While neighboring nations like Boliva, Paraguay, Argentina and Uruguay have started rigid health control programmes to screen travellers from Brazil, Brazilian medical authorities have only just begun an immunisation campaign with a million doses of French vaccine. Another one million doses have been ordered from the United States, but are not expected to arrive until next month.
The outbreak includes two types of meningities, one of them said to have been 'imported' from Africa or Australia, and Brazil now has the worst meningitis problem in the world -- aggravated by poor health in the slum suburbs where sufferers have little natural resistance to combat it. Prime sufferers are children under fifteen years of ago -- they account for 70 per cent of the cases.
In Sea Paulo, where most of the deaths have occurred and where this look at the problem is focused, there are currently about 2,000 people in hospital with meningitis. Doctors, nurses and medical aides working in meningitis hospitals and areas are the first to be receiving the vaccines; schoolchildren will begin following on Tuesday (13 August).
SYNOPSIS: Under normal circumstances meningitis has a fatality rate of about ten per cent. But in the shanty towns of Sao Paulo, where the populations are undernourished, they don't have enough resistance to fight it off. And the mortality rate is much higher. The disease thrives in overcrowded, poorly-sanitised areas and those of greatest poverty, and now Brazil has the worst meningitis problem in the world.

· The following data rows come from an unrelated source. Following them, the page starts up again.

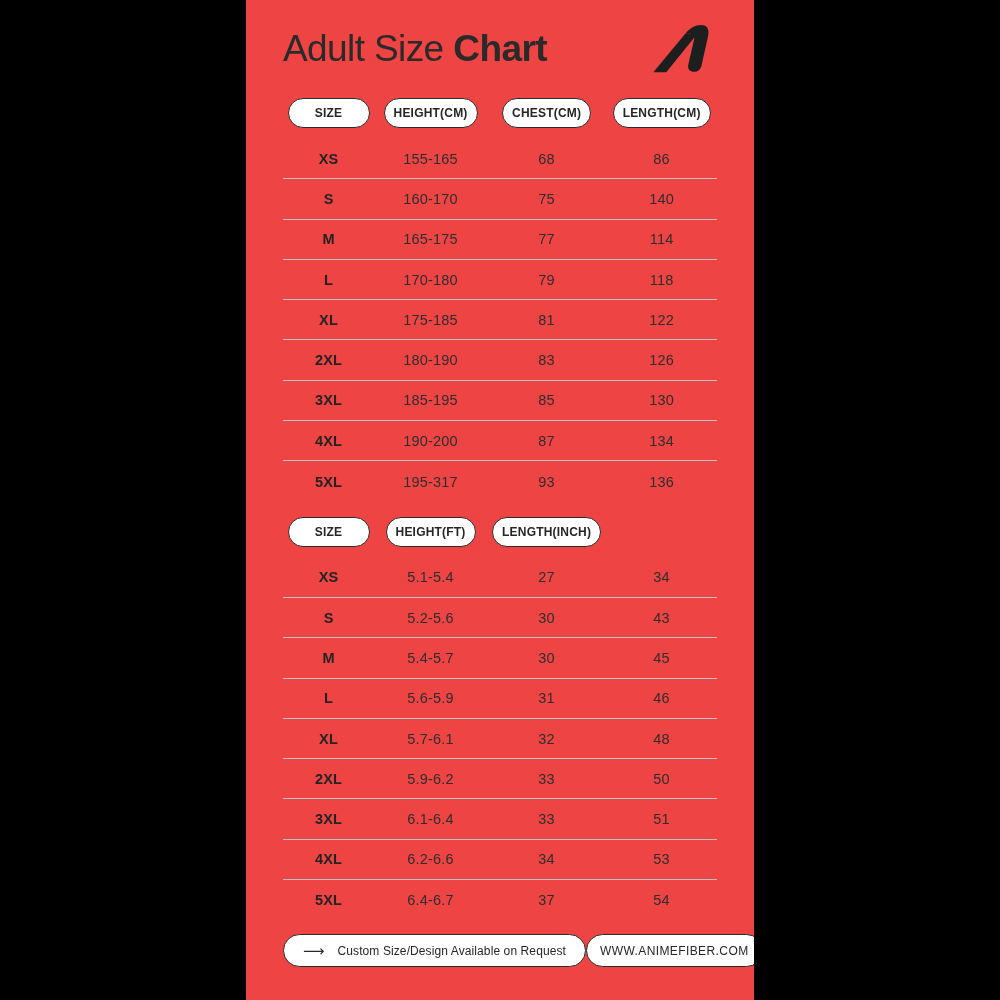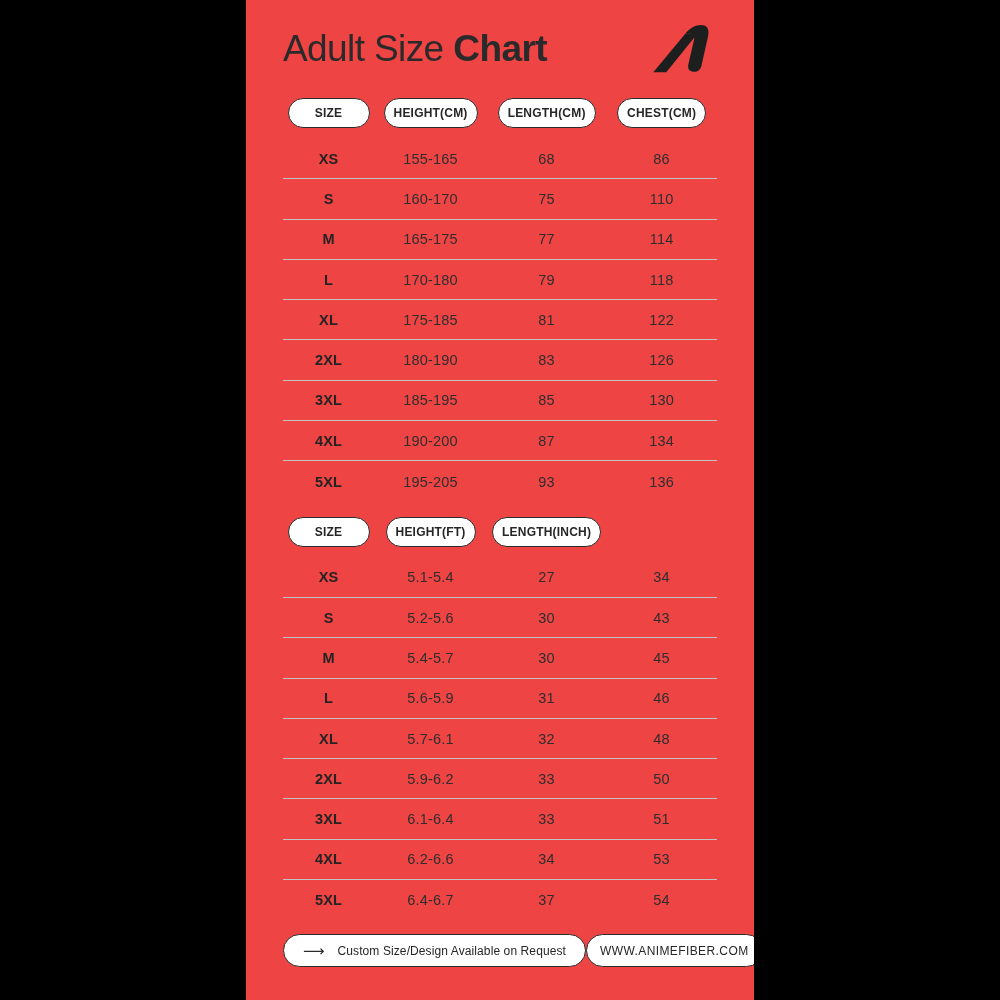--- a/index.html
+++ b/index.html
@@ -111,10 +111,10 @@
           <span class="pill">HEIGHT(CM)</span>
         </div>
       <div class="pill-cell">
+          <span class="pill">CHEST(CM)</span>
+        </div>
+      <div class="pill-cell">
           <span class="pill">LENGTH(CM)</span>
-        </div>
-      <div class="pill-cell">
-          <span class="pill">CHEST(CM)</span>
         </div>
     </div>
     <div class="rows">

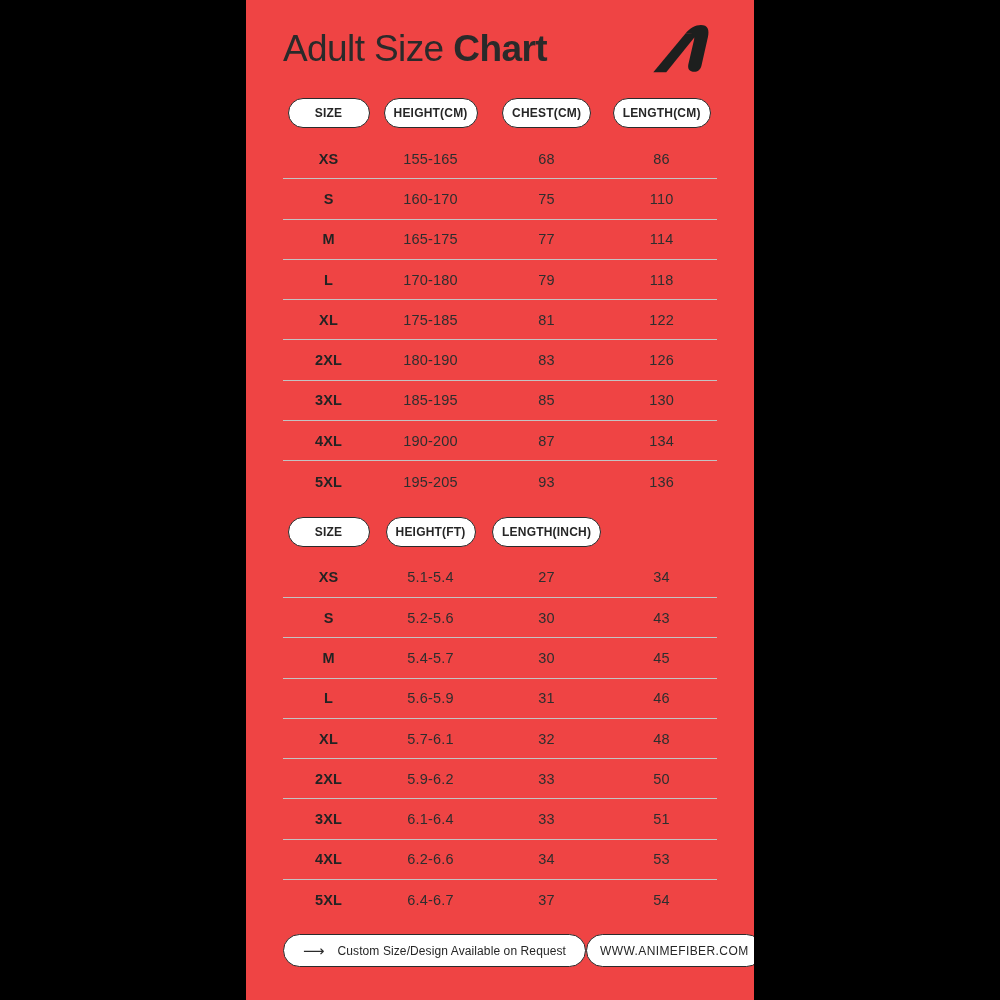--- a/index.html
+++ b/index.html
@@ -130,7 +130,7 @@
           <div class="cell size">S</div>
           <div class="cell">160-170</div>
           <div class="cell">75</div>
-          <div class="cell">110</div>
+          <div class="cell">140</div>
         </div>
 
         <div class="row">

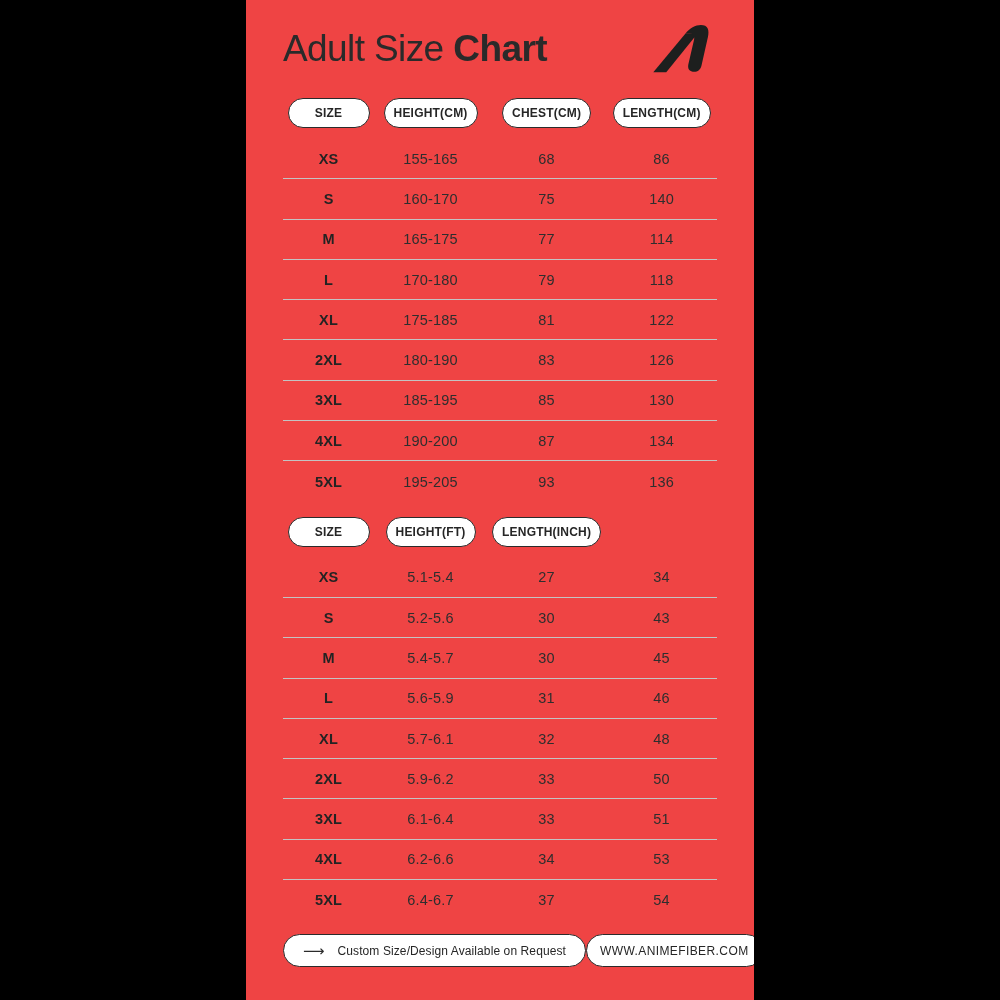--- a/index.html
+++ b/index.html
@@ -177,7 +177,7 @@
 
         <div class="row">
           <div class="cell size">5XL</div>
-          <div class="cell">195-205</div>
+          <div class="cell">195-317</div>
           <div class="cell">93</div>
           <div class="cell">136</div>
         </div>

Currently, it's affected by two types of the disease -- a unique situation -- one of which is said to have been 'imported' from Africa or Australia.
Health authorities have only just begun an immunisation campaign, with one million doses of one type of vaccine imported from France. Another one million doses -- of the other type -- are to be brought in from the United States. But they won't arrive until next month. The first to receive the vaccines are doctors, nurses and medical aides working in meningitis hospitals and areas. Schoolchildren are second on the list. They were due to begin receiving theirs on Tuesday.
The worst hit are the children. Seventy per cent of the cases so far have been under fifteen years old. And doctors admit it's going to continue -- or even get worse -- for at least the next two months. It doesn't help those affected that they often don't know it. In its early stages, it feels like influenza.